Eski Sovyet Orta Asya cumhuriyetlerinde en fazla Rus soydaş nüfusu Kazakistan barındırıyor. 2007 sayımına göre ülkedeki toplam nüfusun yüzde 24’ünü oluşturan Rusların oranı, Kazakistan 1991 yılında bağımsızlığını kazandığında yüzde 38 dolaylarındaydı. Anavatan Rusya’ya göçenlerle Kazakistan’daki Rus nüfusu da tıpkı diğer Orta Asya ülkelerinde olduğu gibi azaldı.

Kazakistan’dan sonra toplam nüfusa göre en fazla Rus etnik nüfusu barındıran ülkeler, yüzde 12 ile Kırgızistan, yüzde 3 ile Özbekistan ve yüzde 1 ile Tacikistan. Kırgızistan’da yaklaşık olarak 500.000, Özbekistan’da 800.000 ve Tacikistan’da ise 50.000 kişilik Rus nüfus yaşıyor.

Rusya, Orta Asya’da Rus soydaşlar üzerine askeri gerilime varacak herhangi bir problem yaşamadı. Bu durum kısmen Orta Asya cumhuriyetlerinin Rus soydaşlara çifte vatandaşlık ve kültürel haklar verilmesi konusunda Baltık ülkelerinden daha uzlaşmacı bir tutum takınmasından kaynaklanıyor.

Yine de özellikle Rusya’ya sınır kuzey bölgelerinde Rusların yoğunluğu, Kazakistan yönetimini bölgede oluşabilecek herhangi bir ayrılıkçı harekete karşı temkinli bir politika izlemek zorunda bıraktı.

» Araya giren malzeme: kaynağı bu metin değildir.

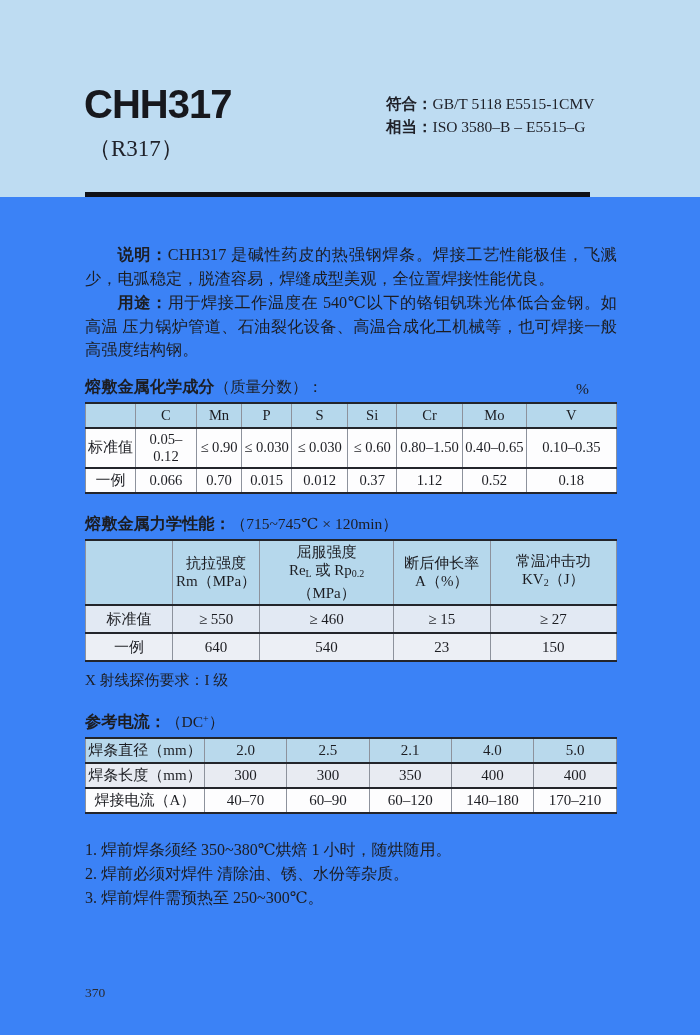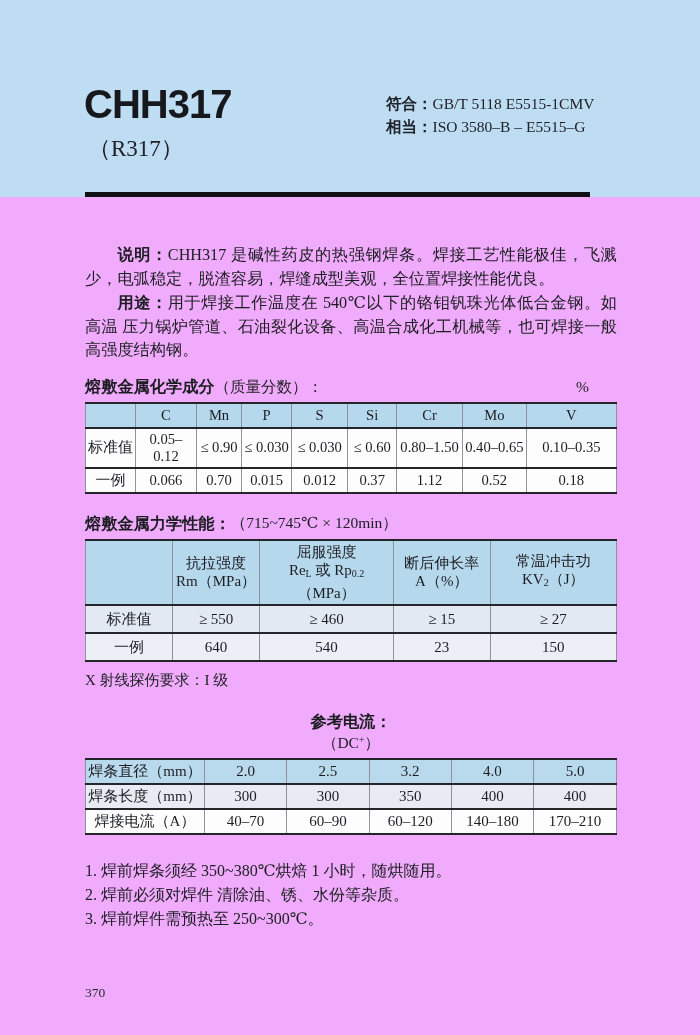"CHH317" .page { background: #f0abfc -> #3b82f6 }
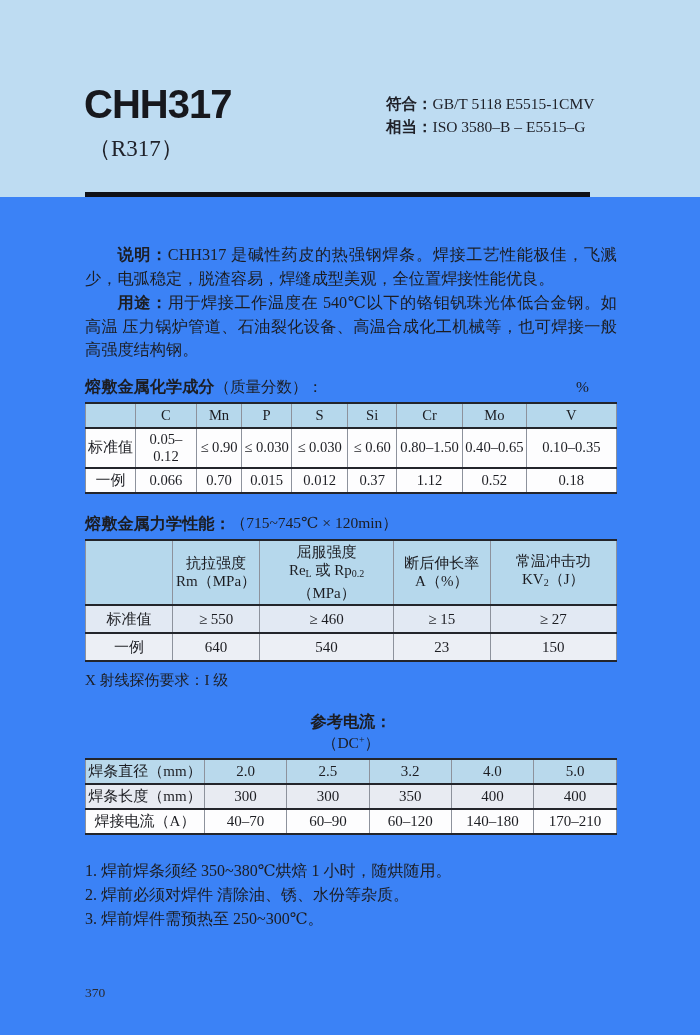"熔敷金属化学成分（质量分数）：" .sect-title { align-items: center -> flex-end }
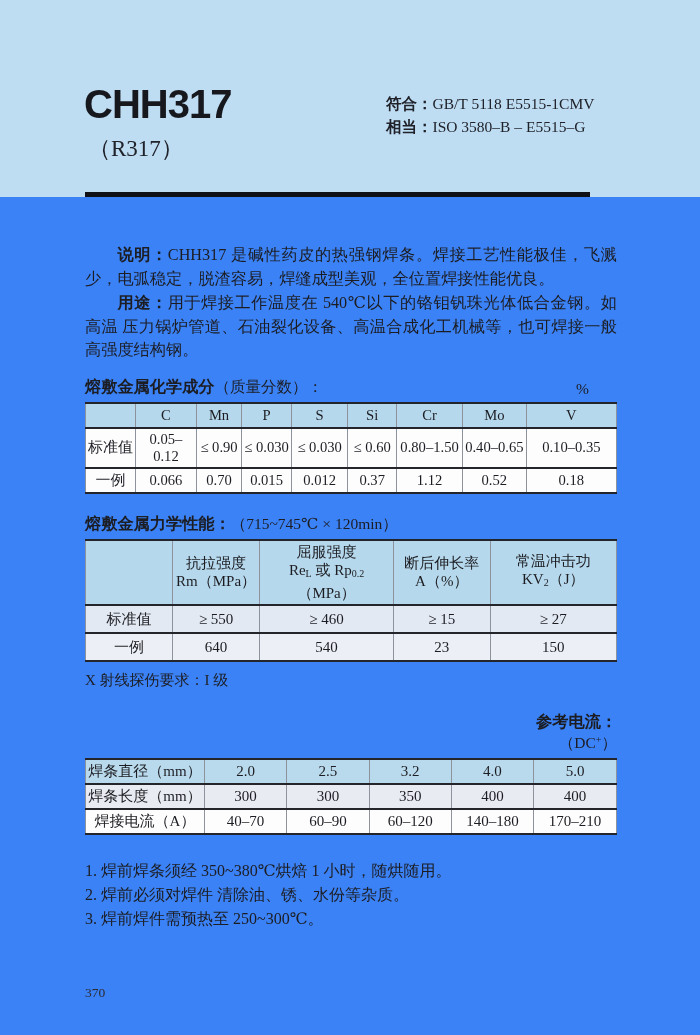"参考电流：" div.sect-title { flex-direction: column -> none }
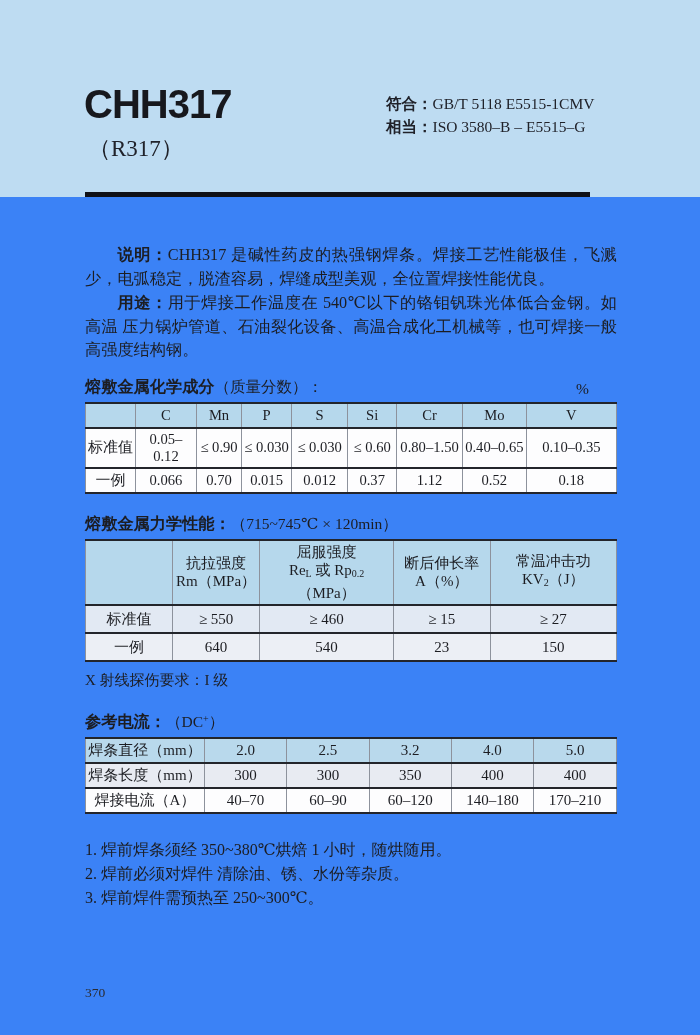"3.2" td { text: 3.2 -> 2.1 }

USAK analisti Doç. Dr. Turgut Demirtepe, “Orta Asya ülkeleriyle şimdiye dek Rusya’nın Orta Avrupa’da ve Baltık ülkelerindeki gibi sıcak bir kriz içine girmemiş olması bundan sonra da yaşanmayacağı anlamına gelmiyor,” şeklinde konuştu.

Demirtepe, “Rusya şimdiye dek bu ülkelerde Rus soydaşlara pasaport dağıtmasıyla ileride gerekebilecek bir müdahalenin temelini oluşturdu bile. Gürcistan’da da aynı politikayı uygulamıştı ve daha sonrasında askeri bir yaptırım uyguladığını gördük. Yumuşak güç politikalarıyla istediğini almaya devam ettiği sürece sert güç unsurlarına başvurmayacaktır. Ancak hegemonyacı ilişki biçiminin bozulduğunu ve bölgede başka aktörlerin (ABD ve Çin gibi) hakimiyetinin arttığını gördüğünde sert önlemlere başvuracaktır” ifadesini kullandı.